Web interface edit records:
*-*-*

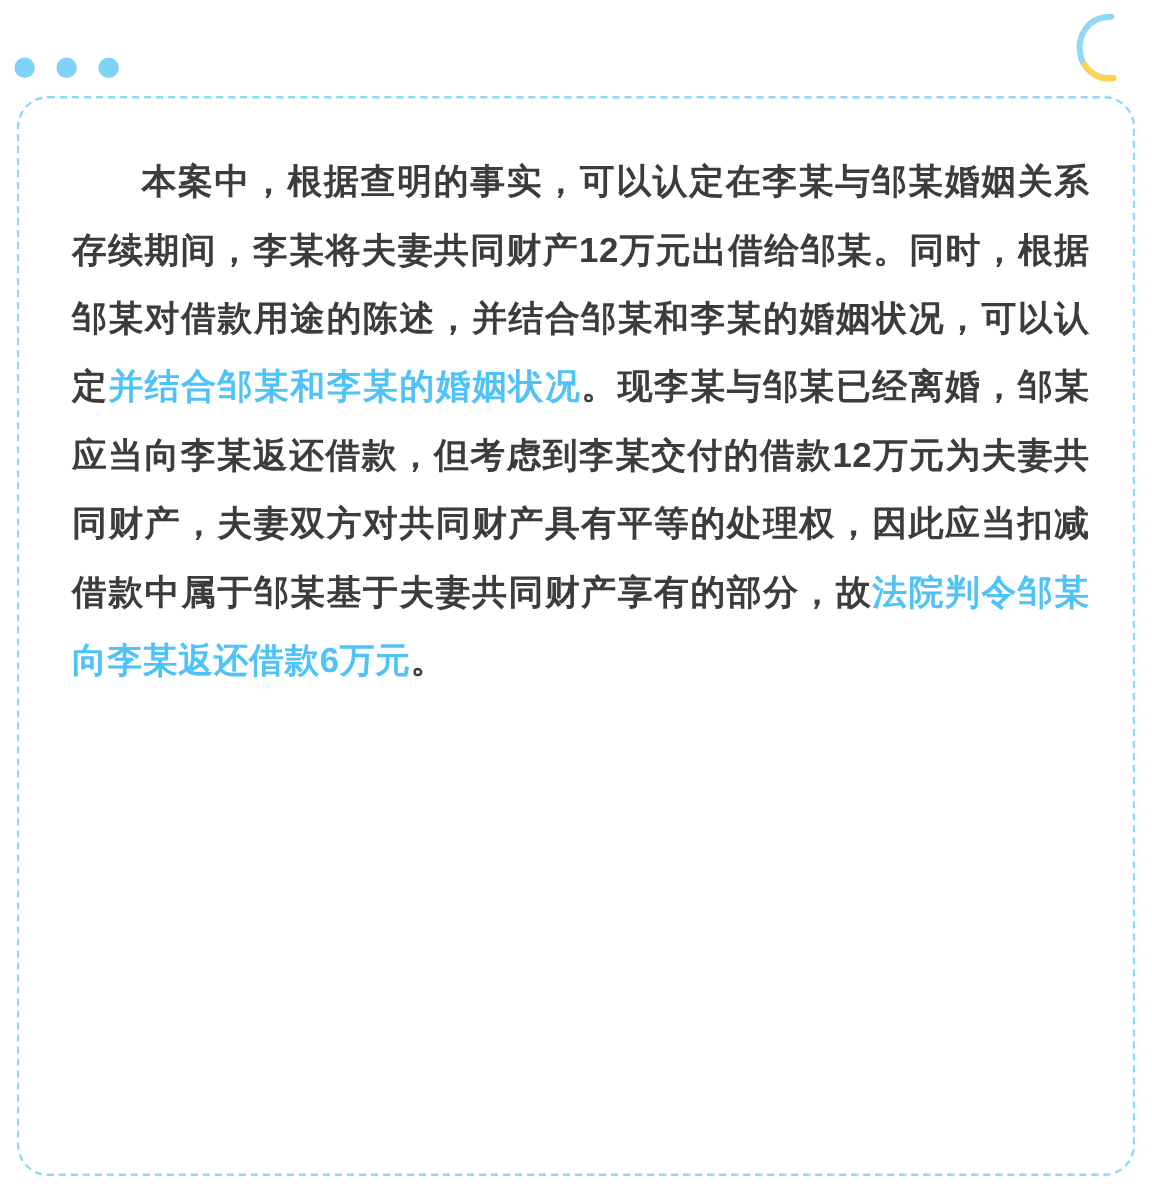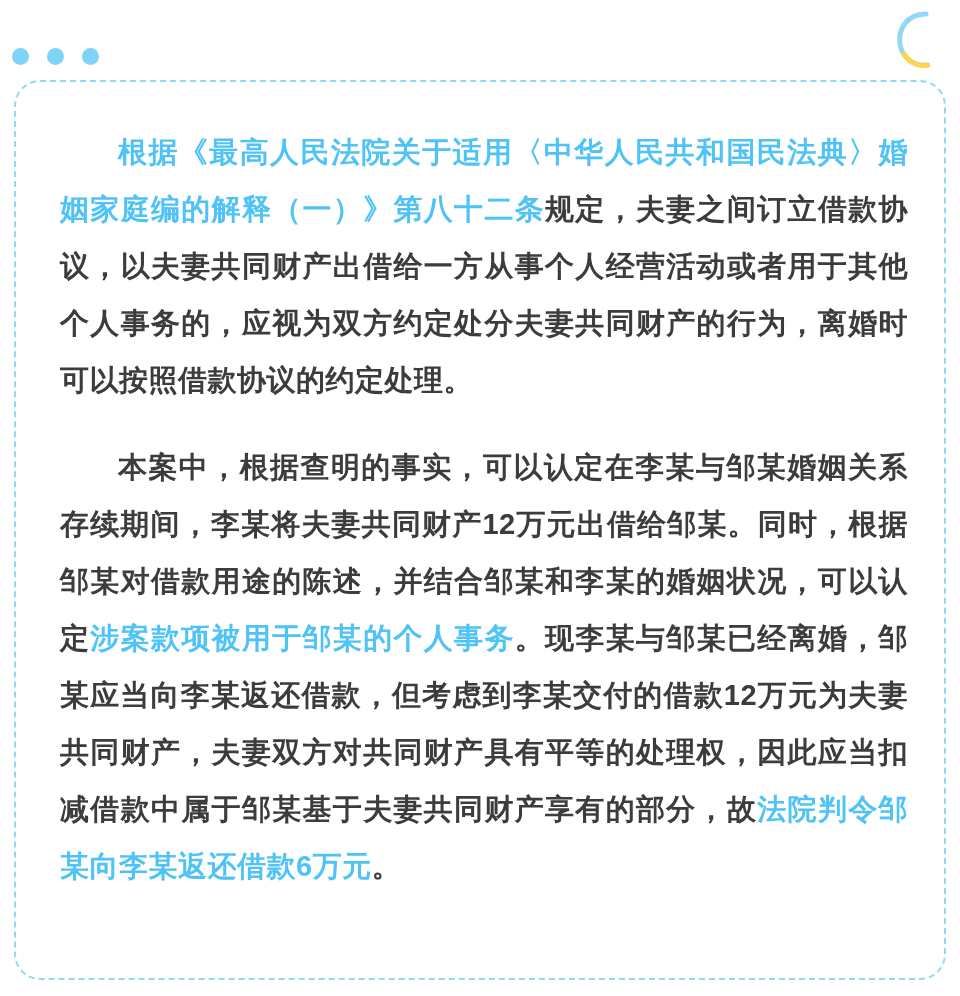--- a/index.html
+++ b/index.html
@@ -108,24 +108,21 @@
     </div>
     <svg class="swoosh" viewBox="0 0 60 62">
       <path d="M44 6 C24 6 16 22 18 36 C20 50 32 58 44 57" fill="none" stroke="#8fd9f7" stroke-width="5" stroke-linecap="round"></path>
       <path d="M22 46 C28 56 38 59 46 57" fill="none" stroke="#ffd34d" stroke-width="5" stroke-linecap="round"></path>
     </svg>
   </div>
 
   <div class="frame">
     <div class="content">
 
-      <p class="para">
-        <span class="hl">根据《最高人民法院关于适用〈中华人民共和国民法典〉婚姻家庭编的解释（一）》第八十二条</span><span class="plain">规定，夫妻之间订立借款协议，以夫妻共同财产出借给一方从事个人经营活动或者用于其他个人事务的，应视为双方约定处分夫妻共同财产的行为，离婚时可以按照借款协议的约定处理。</span>
-      </p>
 
       <p class="para">
-        <span class="plain">本案中，根据查明的事实，可以认定在李某与邹某婚姻关系存续期间，李某将夫妻共同财产12万元出借给邹某。同时，根据邹某对借款用途的陈述，并结合邹某和李某的婚姻状况，可以认定</span><span class="hl">涉案款项被用于邹某的个人事务</span><span class="plain">。现李某与邹某已经离婚，邹某应当向李某返还借款，但考虑到李某交付的借款12万元为夫妻共同财产，夫妻双方对共同财产具有平等的处理权，因此应当扣减借款中属于邹某基于夫妻共同财产享有的部分，故</span><span class="hl">法院判令邹某向李某返还借款6万元</span><span class="plain">。</span>
+        <span class="plain">本案中，根据查明的事实，可以认定在李某与邹某婚姻关系存续期间，李某将夫妻共同财产12万元出借给邹某。同时，根据邹某对借款用途的陈述，并结合邹某和李某的婚姻状况，可以认定</span><span class="hl">并结合邹某和李某的婚姻状况</span><span class="plain">。现李某与邹某已经离婚，邹某应当向李某返还借款，但考虑到李某交付的借款12万元为夫妻共同财产，夫妻双方对共同财产具有平等的处理权，因此应当扣减借款中属于邹某基于夫妻共同财产享有的部分，故</span><span class="hl">法院判令邹某向李某返还借款6万元</span><span class="plain">。</span>
       </p>
 
     </div>
   </div>
 
 </div>
 
 </body></html>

*-*-*

• [Task goal]: With the pictures left out, return each entry exactly as written.

• [Solution for this problem]:
--- a/index.html
+++ b/index.html
@@ -108,24 +108,21 @@
     </div>
     <svg class="swoosh" viewBox="0 0 60 62">
       <path d="M44 6 C24 6 16 22 18 36 C20 50 32 58 44 57" fill="none" stroke="#8fd9f7" stroke-width="5" stroke-linecap="round"></path>
       <path d="M22 46 C28 56 38 59 46 57" fill="none" stroke="#ffd34d" stroke-width="5" stroke-linecap="round"></path>
     </svg>
   </div>
 
   <div class="frame">
     <div class="content">
 
-      <p class="para">
-        <span class="hl">根据《最高人民法院关于适用〈中华人民共和国民法典〉婚姻家庭编的解释（一）》第八十二条</span><span class="plain">规定，夫妻之间订立借款协议，以夫妻共同财产出借给一方从事个人经营活动或者用于其他个人事务的，应视为双方约定处分夫妻共同财产的行为，离婚时可以按照借款协议的约定处理。</span>
-      </p>
 
       <p class="para">
-        <span class="plain">本案中，根据查明的事实，可以认定在李某与邹某婚姻关系存续期间，李某将夫妻共同财产12万元出借给邹某。同时，根据邹某对借款用途的陈述，并结合邹某和李某的婚姻状况，可以认定</span><span class="hl">涉案款项被用于邹某的个人事务</span><span class="plain">。现李某与邹某已经离婚，邹某应当向李某返还借款，但考虑到李某交付的借款12万元为夫妻共同财产，夫妻双方对共同财产具有平等的处理权，因此应当扣减借款中属于邹某基于夫妻共同财产享有的部分，故</span><span class="hl">法院判令邹某向李某返还借款6万元</span><span class="plain">。</span>
+        <span class="plain">本案中，根据查明的事实，可以认定在李某与邹某婚姻关系存续期间，李某将夫妻共同财产12万元出借给邹某。同时，根据邹某对借款用途的陈述，并结合邹某和李某的婚姻状况，可以认定</span><span class="hl">并结合邹某和李某的婚姻状况</span><span class="plain">。现李某与邹某已经离婚，邹某应当向李某返还借款，但考虑到李某交付的借款12万元为夫妻共同财产，夫妻双方对共同财产具有平等的处理权，因此应当扣减借款中属于邹某基于夫妻共同财产享有的部分，故</span><span class="hl">法院判令邹某向李某返还借款6万元</span><span class="plain">。</span>
       </p>
 
     </div>
   </div>
 
 </div>
 
 </body></html>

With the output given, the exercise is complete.